Task brief
Word for word, reproduce each of the entries.

Information
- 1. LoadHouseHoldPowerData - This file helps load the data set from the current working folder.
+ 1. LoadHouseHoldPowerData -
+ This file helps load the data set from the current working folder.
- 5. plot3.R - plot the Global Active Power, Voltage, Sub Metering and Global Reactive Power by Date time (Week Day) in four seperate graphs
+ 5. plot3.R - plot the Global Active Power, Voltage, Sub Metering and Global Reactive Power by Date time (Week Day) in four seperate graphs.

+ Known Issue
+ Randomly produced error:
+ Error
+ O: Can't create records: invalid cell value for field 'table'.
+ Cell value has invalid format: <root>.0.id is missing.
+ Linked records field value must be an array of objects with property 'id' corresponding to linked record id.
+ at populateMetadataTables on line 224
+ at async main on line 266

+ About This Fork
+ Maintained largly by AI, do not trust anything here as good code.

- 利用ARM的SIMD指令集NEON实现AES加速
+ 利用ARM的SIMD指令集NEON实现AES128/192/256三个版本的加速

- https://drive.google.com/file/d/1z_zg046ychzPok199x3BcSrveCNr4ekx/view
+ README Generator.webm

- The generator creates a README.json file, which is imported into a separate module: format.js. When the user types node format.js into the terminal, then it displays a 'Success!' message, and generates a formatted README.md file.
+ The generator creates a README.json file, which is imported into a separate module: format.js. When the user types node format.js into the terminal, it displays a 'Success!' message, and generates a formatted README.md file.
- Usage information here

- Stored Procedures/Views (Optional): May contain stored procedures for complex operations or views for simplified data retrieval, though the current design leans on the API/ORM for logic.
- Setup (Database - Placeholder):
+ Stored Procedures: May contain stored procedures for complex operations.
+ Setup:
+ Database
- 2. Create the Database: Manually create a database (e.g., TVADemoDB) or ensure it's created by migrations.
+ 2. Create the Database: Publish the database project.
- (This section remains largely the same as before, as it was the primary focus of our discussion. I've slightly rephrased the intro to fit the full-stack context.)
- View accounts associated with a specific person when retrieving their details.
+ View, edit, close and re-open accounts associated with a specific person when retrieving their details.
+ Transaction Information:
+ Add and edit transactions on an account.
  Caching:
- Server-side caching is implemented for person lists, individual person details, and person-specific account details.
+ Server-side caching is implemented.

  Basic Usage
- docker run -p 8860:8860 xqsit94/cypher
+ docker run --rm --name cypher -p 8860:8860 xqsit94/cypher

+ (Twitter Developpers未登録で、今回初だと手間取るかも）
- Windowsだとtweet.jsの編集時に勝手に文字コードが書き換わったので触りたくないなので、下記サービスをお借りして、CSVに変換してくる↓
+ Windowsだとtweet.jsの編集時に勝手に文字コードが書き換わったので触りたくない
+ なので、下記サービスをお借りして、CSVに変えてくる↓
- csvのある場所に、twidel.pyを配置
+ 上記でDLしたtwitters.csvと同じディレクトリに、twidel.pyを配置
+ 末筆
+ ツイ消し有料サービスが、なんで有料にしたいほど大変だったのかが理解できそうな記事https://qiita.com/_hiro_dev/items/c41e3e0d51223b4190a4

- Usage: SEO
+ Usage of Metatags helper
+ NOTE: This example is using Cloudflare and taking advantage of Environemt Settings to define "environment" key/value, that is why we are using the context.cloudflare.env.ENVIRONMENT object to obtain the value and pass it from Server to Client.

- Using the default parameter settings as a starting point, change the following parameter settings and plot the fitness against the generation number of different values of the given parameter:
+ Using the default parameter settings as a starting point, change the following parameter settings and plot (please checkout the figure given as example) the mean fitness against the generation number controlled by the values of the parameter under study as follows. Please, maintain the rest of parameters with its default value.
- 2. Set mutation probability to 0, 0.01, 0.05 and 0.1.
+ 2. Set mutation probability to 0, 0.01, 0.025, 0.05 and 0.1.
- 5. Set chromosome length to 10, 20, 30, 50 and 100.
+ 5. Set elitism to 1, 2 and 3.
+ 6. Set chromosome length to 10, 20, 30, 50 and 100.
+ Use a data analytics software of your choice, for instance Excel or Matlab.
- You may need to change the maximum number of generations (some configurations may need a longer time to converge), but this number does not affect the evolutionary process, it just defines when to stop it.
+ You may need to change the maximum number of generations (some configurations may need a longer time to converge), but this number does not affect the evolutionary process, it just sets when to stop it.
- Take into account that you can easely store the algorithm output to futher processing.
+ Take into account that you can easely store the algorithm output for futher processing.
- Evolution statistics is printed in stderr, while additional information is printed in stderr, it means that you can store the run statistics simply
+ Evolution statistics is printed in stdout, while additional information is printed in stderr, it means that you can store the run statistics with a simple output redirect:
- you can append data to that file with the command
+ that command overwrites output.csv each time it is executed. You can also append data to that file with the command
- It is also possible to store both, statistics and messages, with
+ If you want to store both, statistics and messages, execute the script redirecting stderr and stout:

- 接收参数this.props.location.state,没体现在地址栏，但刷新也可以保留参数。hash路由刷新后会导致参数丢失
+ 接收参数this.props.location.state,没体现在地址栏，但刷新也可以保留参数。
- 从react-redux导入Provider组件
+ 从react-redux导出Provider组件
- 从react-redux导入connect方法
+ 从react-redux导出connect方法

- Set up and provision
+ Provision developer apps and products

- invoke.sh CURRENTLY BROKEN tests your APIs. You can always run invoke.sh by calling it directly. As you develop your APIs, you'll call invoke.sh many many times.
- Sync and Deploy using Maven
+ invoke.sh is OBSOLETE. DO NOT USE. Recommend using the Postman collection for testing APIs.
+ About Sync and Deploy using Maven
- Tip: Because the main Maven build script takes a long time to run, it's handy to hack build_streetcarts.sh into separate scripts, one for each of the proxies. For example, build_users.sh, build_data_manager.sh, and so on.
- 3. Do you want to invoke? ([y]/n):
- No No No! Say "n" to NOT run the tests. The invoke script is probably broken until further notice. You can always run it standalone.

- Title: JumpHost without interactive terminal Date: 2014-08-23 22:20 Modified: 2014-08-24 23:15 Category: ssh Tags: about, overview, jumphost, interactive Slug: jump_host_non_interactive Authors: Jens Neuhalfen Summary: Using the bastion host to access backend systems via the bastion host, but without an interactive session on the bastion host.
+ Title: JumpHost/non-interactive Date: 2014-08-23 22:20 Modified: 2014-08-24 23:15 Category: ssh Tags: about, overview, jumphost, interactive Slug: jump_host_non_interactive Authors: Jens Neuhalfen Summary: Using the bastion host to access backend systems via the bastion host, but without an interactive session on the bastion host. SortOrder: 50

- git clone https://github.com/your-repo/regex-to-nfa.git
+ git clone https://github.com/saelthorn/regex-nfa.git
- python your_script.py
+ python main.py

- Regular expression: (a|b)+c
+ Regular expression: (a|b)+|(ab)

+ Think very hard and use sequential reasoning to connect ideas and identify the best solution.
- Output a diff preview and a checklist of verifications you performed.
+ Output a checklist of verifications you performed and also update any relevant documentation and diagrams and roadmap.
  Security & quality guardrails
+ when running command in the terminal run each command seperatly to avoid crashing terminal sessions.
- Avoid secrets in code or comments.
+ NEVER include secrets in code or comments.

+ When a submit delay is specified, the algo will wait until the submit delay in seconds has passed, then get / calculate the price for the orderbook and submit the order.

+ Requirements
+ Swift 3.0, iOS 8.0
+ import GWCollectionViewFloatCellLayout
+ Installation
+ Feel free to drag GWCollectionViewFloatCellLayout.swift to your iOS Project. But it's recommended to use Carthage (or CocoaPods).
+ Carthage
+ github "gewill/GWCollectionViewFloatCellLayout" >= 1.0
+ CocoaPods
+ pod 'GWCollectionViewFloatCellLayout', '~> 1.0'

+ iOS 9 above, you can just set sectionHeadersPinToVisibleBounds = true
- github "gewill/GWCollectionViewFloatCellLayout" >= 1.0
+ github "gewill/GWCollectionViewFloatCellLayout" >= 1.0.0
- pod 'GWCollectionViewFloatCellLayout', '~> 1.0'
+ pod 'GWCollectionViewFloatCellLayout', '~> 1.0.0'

Answer space
- 1. LoadHouseHoldPowerData - This file helps load the data set from the current working folder.
+ 1. LoadHouseHoldPowerData -
+ This file helps load the data set from the current working folder.
- 5. plot3.R - plot the Global Active Power, Voltage, Sub Metering and Global Reactive Power by Date time (Week Day) in four seperate graphs
+ 5. plot3.R - plot the Global Active Power, Voltage, Sub Metering and Global Reactive Power by Date time (Week Day) in four seperate graphs.

+ Known Issue
+ Randomly produced error:
+ Error
+ O: Can't create records: invalid cell value for field 'table'.
+ Cell value has invalid format: <root>.0.id is missing.
+ Linked records field value must be an array of objects with property 'id' corresponding to linked record id.
+ at populateMetadataTables on line 224
+ at async main on line 266

+ About This Fork
+ Maintained largly by AI, do not trust anything here as good code.

- 利用ARM的SIMD指令集NEON实现AES加速
+ 利用ARM的SIMD指令集NEON实现AES128/192/256三个版本的加速

- https://drive.google.com/file/d/1z_zg046ychzPok199x3BcSrveCNr4ekx/view
+ README Generator.webm

- The generator creates a README.json file, which is imported into a separate module: format.js. When the user types node format.js into the terminal, then it displays a 'Success!' message, and generates a formatted README.md file.
+ The generator creates a README.json file, which is imported into a separate module: format.js. When the user types node format.js into the terminal, it displays a 'Success!' message, and generates a formatted README.md file.
- Usage information here

- Stored Procedures/Views (Optional): May contain stored procedures for complex operations or views for simplified data retrieval, though the current design leans on the API/ORM for logic.
- Setup (Database - Placeholder):
+ Stored Procedures: May contain stored procedures for complex operations.
+ Setup:
+ Database
- 2. Create the Database: Manually create a database (e.g., TVADemoDB) or ensure it's created by migrations.
+ 2. Create the Database: Publish the database project.
- (This section remains largely the same as before, as it was the primary focus of our discussion. I've slightly rephrased the intro to fit the full-stack context.)
- View accounts associated with a specific person when retrieving their details.
+ View, edit, close and re-open accounts associated with a specific person when retrieving their details.
+ Transaction Information:
+ Add and edit transactions on an account.
  Caching:
- Server-side caching is implemented for person lists, individual person details, and person-specific account details.
+ Server-side caching is implemented.

  Basic Usage
- docker run -p 8860:8860 xqsit94/cypher
+ docker run --rm --name cypher -p 8860:8860 xqsit94/cypher

+ (Twitter Developpers未登録で、今回初だと手間取るかも）
- Windowsだとtweet.jsの編集時に勝手に文字コードが書き換わったので触りたくないなので、下記サービスをお借りして、CSVに変換してくる↓
+ Windowsだとtweet.jsの編集時に勝手に文字コードが書き換わったので触りたくない
+ なので、下記サービスをお借りして、CSVに変えてくる↓
- csvのある場所に、twidel.pyを配置
+ 上記でDLしたtwitters.csvと同じディレクトリに、twidel.pyを配置
+ 末筆
+ ツイ消し有料サービスが、なんで有料にしたいほど大変だったのかが理解できそうな記事https://qiita.com/_hiro_dev/items/c41e3e0d51223b4190a4

- Usage: SEO
+ Usage of Metatags helper
+ NOTE: This example is using Cloudflare and taking advantage of Environemt Settings to define "environment" key/value, that is why we are using the context.cloudflare.env.ENVIRONMENT object to obtain the value and pass it from Server to Client.

- Using the default parameter settings as a starting point, change the following parameter settings and plot the fitness against the generation number of different values of the given parameter:
+ Using the default parameter settings as a starting point, change the following parameter settings and plot (please checkout the figure given as example) the mean fitness against the generation number controlled by the values of the parameter under study as follows. Please, maintain the rest of parameters with its default value.
- 2. Set mutation probability to 0, 0.01, 0.05 and 0.1.
+ 2. Set mutation probability to 0, 0.01, 0.025, 0.05 and 0.1.
- 5. Set chromosome length to 10, 20, 30, 50 and 100.
+ 5. Set elitism to 1, 2 and 3.
+ 6. Set chromosome length to 10, 20, 30, 50 and 100.
+ Use a data analytics software of your choice, for instance Excel or Matlab.
- You may need to change the maximum number of generations (some configurations may need a longer time to converge), but this number does not affect the evolutionary process, it just defines when to stop it.
+ You may need to change the maximum number of generations (some configurations may need a longer time to converge), but this number does not affect the evolutionary process, it just sets when to stop it.
- Take into account that you can easely store the algorithm output to futher processing.
+ Take into account that you can easely store the algorithm output for futher processing.
- Evolution statistics is printed in stderr, while additional information is printed in stderr, it means that you can store the run statistics simply
+ Evolution statistics is printed in stdout, while additional information is printed in stderr, it means that you can store the run statistics with a simple output redirect:
- you can append data to that file with the command
+ that command overwrites output.csv each time it is executed. You can also append data to that file with the command
- It is also possible to store both, statistics and messages, with
+ If you want to store both, statistics and messages, execute the script redirecting stderr and stout:

- 接收参数this.props.location.state,没体现在地址栏，但刷新也可以保留参数。hash路由刷新后会导致参数丢失
+ 接收参数this.props.location.state,没体现在地址栏，但刷新也可以保留参数。
- 从react-redux导入Provider组件
+ 从react-redux导出Provider组件
- 从react-redux导入connect方法
+ 从react-redux导出connect方法

- Set up and provision
+ Provision developer apps and products

- invoke.sh CURRENTLY BROKEN tests your APIs. You can always run invoke.sh by calling it directly. As you develop your APIs, you'll call invoke.sh many many times.
- Sync and Deploy using Maven
+ invoke.sh is OBSOLETE. DO NOT USE. Recommend using the Postman collection for testing APIs.
+ About Sync and Deploy using Maven
- Tip: Because the main Maven build script takes a long time to run, it's handy to hack build_streetcarts.sh into separate scripts, one for each of the proxies. For example, build_users.sh, build_data_manager.sh, and so on.
- 3. Do you want to invoke? ([y]/n):
- No No No! Say "n" to NOT run the tests. The invoke script is probably broken until further notice. You can always run it standalone.

- Title: JumpHost without interactive terminal Date: 2014-08-23 22:20 Modified: 2014-08-24 23:15 Category: ssh Tags: about, overview, jumphost, interactive Slug: jump_host_non_interactive Authors: Jens Neuhalfen Summary: Using the bastion host to access backend systems via the bastion host, but without an interactive session on the bastion host.
+ Title: JumpHost/non-interactive Date: 2014-08-23 22:20 Modified: 2014-08-24 23:15 Category: ssh Tags: about, overview, jumphost, interactive Slug: jump_host_non_interactive Authors: Jens Neuhalfen Summary: Using the bastion host to access backend systems via the bastion host, but without an interactive session on the bastion host. SortOrder: 50

- git clone https://github.com/your-repo/regex-to-nfa.git
+ git clone https://github.com/saelthorn/regex-nfa.git
- python your_script.py
+ python main.py

- Regular expression: (a|b)+c
+ Regular expression: (a|b)+|(ab)

+ Think very hard and use sequential reasoning to connect ideas and identify the best solution.
- Output a diff preview and a checklist of verifications you performed.
+ Output a checklist of verifications you performed and also update any relevant documentation and diagrams and roadmap.
  Security & quality guardrails
+ when running command in the terminal run each command seperatly to avoid crashing terminal sessions.
- Avoid secrets in code or comments.
+ NEVER include secrets in code or comments.

+ When a submit delay is specified, the algo will wait until the submit delay in seconds has passed, then get / calculate the price for the orderbook and submit the order.

+ Requirements
+ Swift 3.0, iOS 8.0
+ import GWCollectionViewFloatCellLayout
+ Installation
+ Feel free to drag GWCollectionViewFloatCellLayout.swift to your iOS Project. But it's recommended to use Carthage (or CocoaPods).
+ Carthage
+ github "gewill/GWCollectionViewFloatCellLayout" >= 1.0
+ CocoaPods
+ pod 'GWCollectionViewFloatCellLayout', '~> 1.0'

+ iOS 9 above, you can just set sectionHeadersPinToVisibleBounds = true
- github "gewill/GWCollectionViewFloatCellLayout" >= 1.0
+ github "gewill/GWCollectionViewFloatCellLayout" >= 1.0.0
- pod 'GWCollectionViewFloatCellLayout', '~> 1.0'
+ pod 'GWCollectionViewFloatCellLayout', '~> 1.0.0'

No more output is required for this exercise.